Cluster configurations

When creating Dask clusters, there are a variety of ways in which you can customize the cluster. For example, you can specify the resources (i.e. CPU and memory) available to the workers in your cluster, the software environment used throughout the cluster, whether or not to make GPUs available, etc.

Each of these parameters can be specified when creating a coiled.Cluster (see the Creating clusters documentation for more details). Additionally, it’s also useful to be able to save these cluster options and share them with friends and colleagues. Coiled uses the concept of a cluster configuration to specify the parameters that define a Dask cluster, save them, and then share them with others.

Note

It’s important to note that creating a cluster configuration doesn’t create a cluster or provision any resources. You can think of a cluster configuration as a template, or recipe, for a cluster that will be create later.

Creating cluster configurations

Cluster configurations are created using the coiled.create_cluster_configuration() function. You must provide each cluster configuration you create with a name to identify the configuration, along with a set of optional hardware and software parameters.

For example:

# Create a software environment named "my-conda-env"
coiled.create_software_environment(
    name="my-conda-env",
    conda={
        "channels": ["conda-forge", "defaults"],
        "dependencies": ["dask", "xarray=0.15.1", "numba"],
    },
)

# Create a cluster configuration named "my-cluster-config"
coiled.create_cluster_configuration(
    name="my-cluster-config",
    scheduler_cpu=2,
    scheduler_memory="8 GiB",
    worker_cpu=4,
    worker_memory="16 GiB",
    software="my-conda-env",
)

creates a cluster configuration named “my-cluster-config” where the Dask scheduler has 2 CPU / 8 GiB of memory, workers each have 4 CPUs / 16 GiB of memory, and the “my-conda-env” software environment (also created in the above code snippet) is used for the scheduler and all workers.

Note

Software environments used in Coiled clusters must have distributed >= 2.23.0 installed as Distributed is required to launch Dask scheduler and worker processes.

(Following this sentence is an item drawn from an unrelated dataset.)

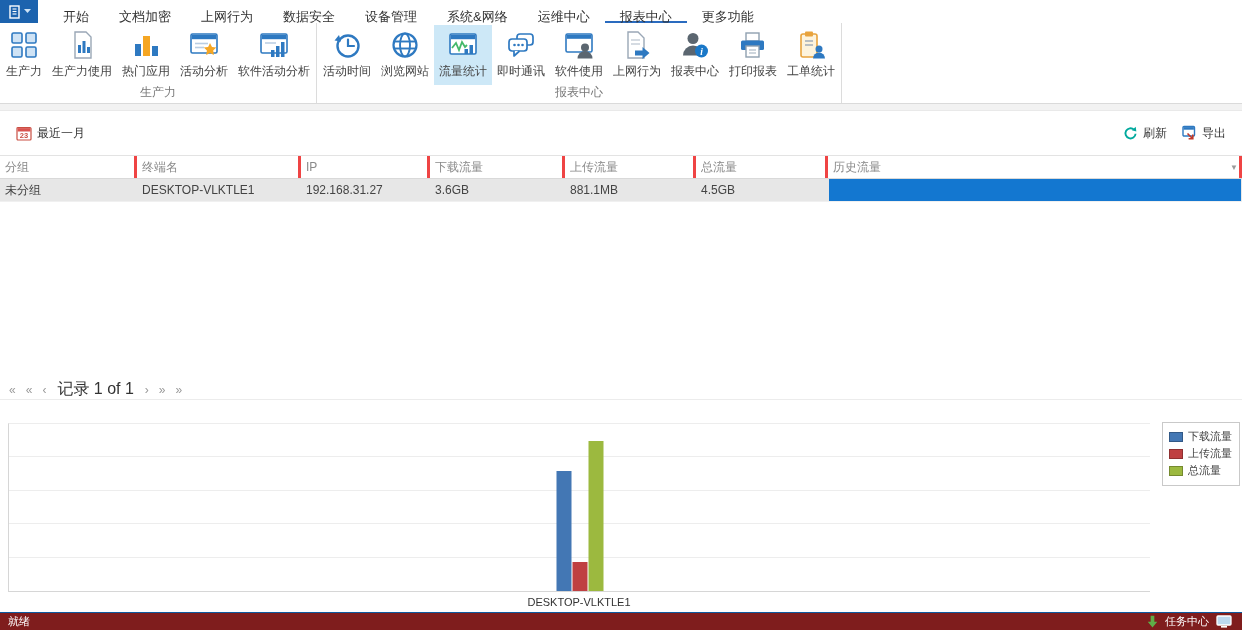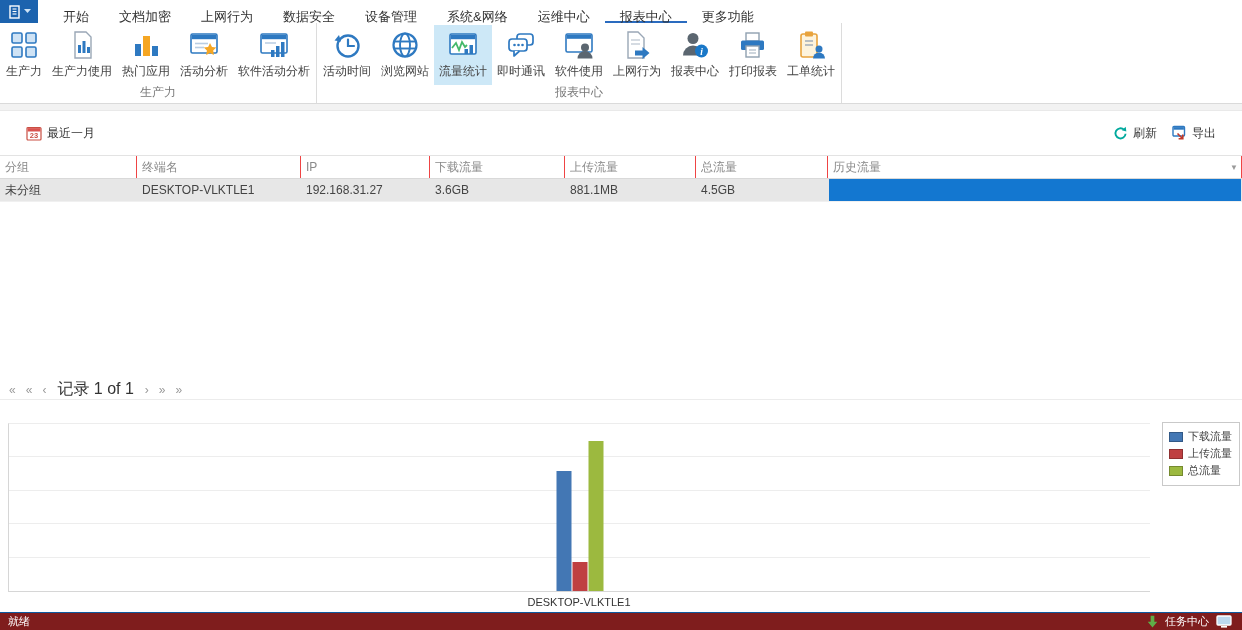"23" .toolbar { padding: 0 26px -> 0 16px }
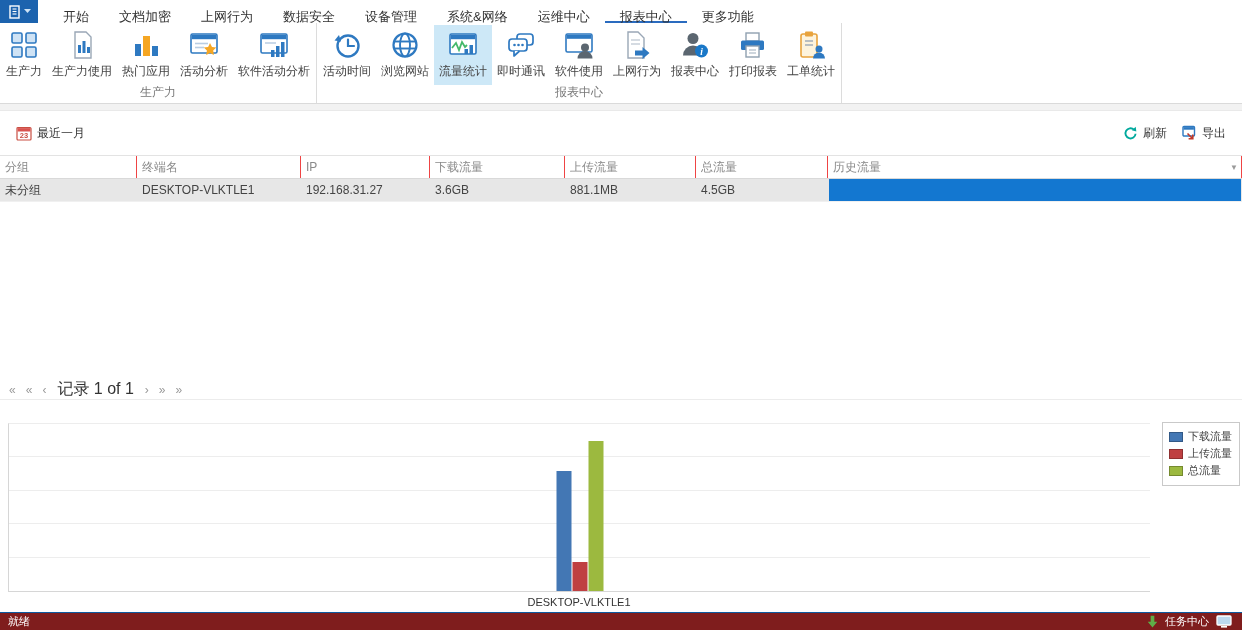"分组" .gh-cell { border-right: 1px solid #ef4444 -> 3px solid #ef4444 }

Using cluster configurations

To create a cluster from a cluster configuration, use the name of configuration for the configuration keyword argument to coiled.Cluster. For example:

# Create a cluster configuration named "my-cluster-config"
coiled.create_cluster_configuration(
    name="my-cluster-config",
    worker_cpu=4,
    worker_memory="16 GiB",
)

# Created a cluster based on the "my-cluster-config" configuration
# It will use worker_cpu=4 and worker_memory="16 GiB"
cluster = coiled.Cluster(configuration="my-cluster-config")

Note that you can also use both a cluster configuration and pass keyword arguments directly to coiled.Cluster. In this case, keywords which are directly passed will take precedent over the values stored in the cluster configuration.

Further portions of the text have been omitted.